Problem:
Leave the pictures out. Transcribe exactly every line from the start of the records through the one containing "color:#b8b8b8;".

Screenshot and code edit data:
══════
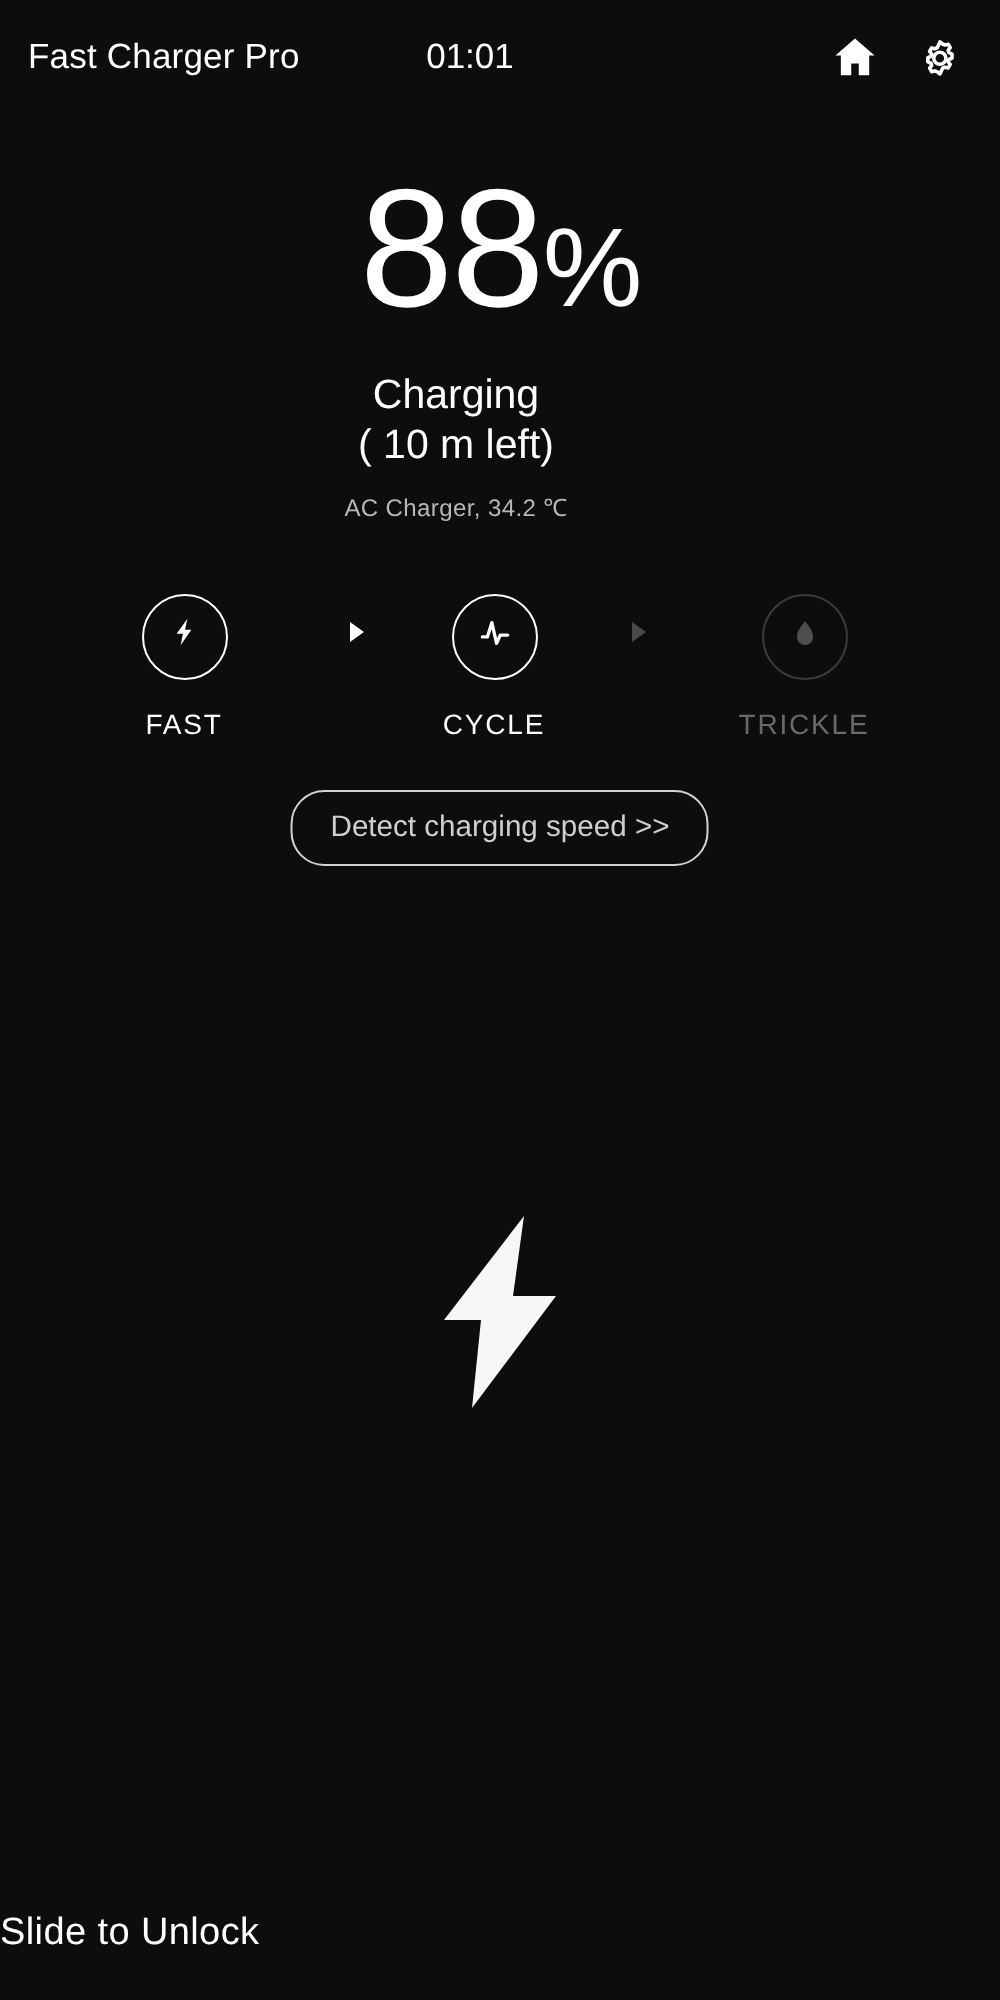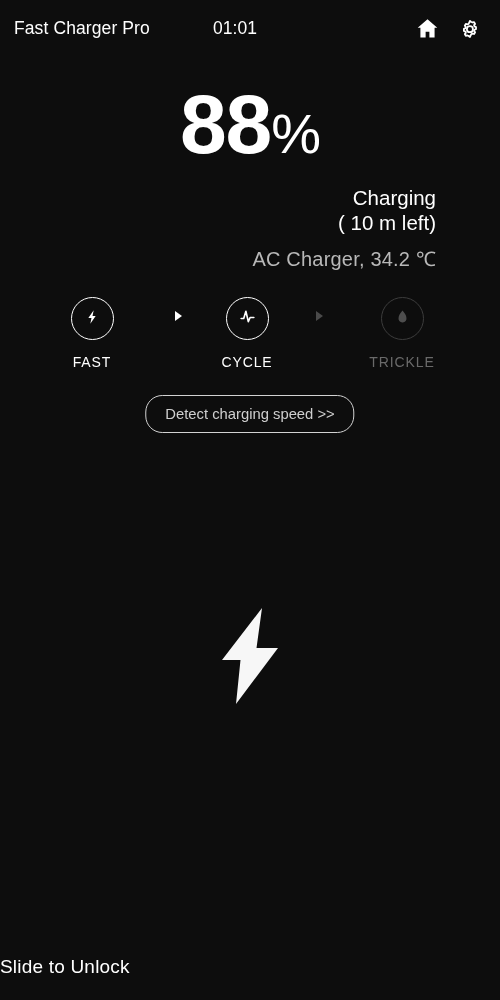--- a/index.html
+++ b/index.html
@@ -63,47 +63,47 @@
   
   .percent-wrap {
     position:absolute;
     top:82px; left:0;
     width:500px;
     text-align:center;
     line-height:1;
   }
   .percent-num {
     font-size:84px;
-    font-weight:700;
+    font-weight:400;
     letter-spacing:-1px;
     vertical-align:baseline;
   }
   .percent-sign {
     font-size:56px;
     font-weight:400;
     vertical-align:baseline;
     letter-spacing:-1px;
   }
 
   
   .status-wrap {
     position:absolute;
     top:185px; left:0;
     width:436px;
-    text-align:right;
+    text-align:center;
     padding-left:20px;
   }
   .status-main {
     font-size:20.5px;
     line-height:25px;
     color:#ffffff;
   }
   .status-sub {
     margin-top:10px;
-    font-size:20px;
+    font-size:12px;
     color:#b8b8b8;
     letter-spacing:0.2px;
   }
 
   
   .modes {
     position:absolute;
     top:297px; left:0;
     width:429px;
     height:75px;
══════
Task answer:
--- a/index.html
+++ b/index.html
@@ -63,47 +63,47 @@
   
   .percent-wrap {
     position:absolute;
     top:82px; left:0;
     width:500px;
     text-align:center;
     line-height:1;
   }
   .percent-num {
     font-size:84px;
-    font-weight:700;
+    font-weight:400;
     letter-spacing:-1px;
     vertical-align:baseline;
   }
   .percent-sign {
     font-size:56px;
     font-weight:400;
     vertical-align:baseline;
     letter-spacing:-1px;
   }
 
   
   .status-wrap {
     position:absolute;
     top:185px; left:0;
     width:436px;
-    text-align:right;
+    text-align:center;
     padding-left:20px;
   }
   .status-main {
     font-size:20.5px;
     line-height:25px;
     color:#ffffff;
   }
   .status-sub {
     margin-top:10px;
-    font-size:20px;
+    font-size:12px;
     color:#b8b8b8;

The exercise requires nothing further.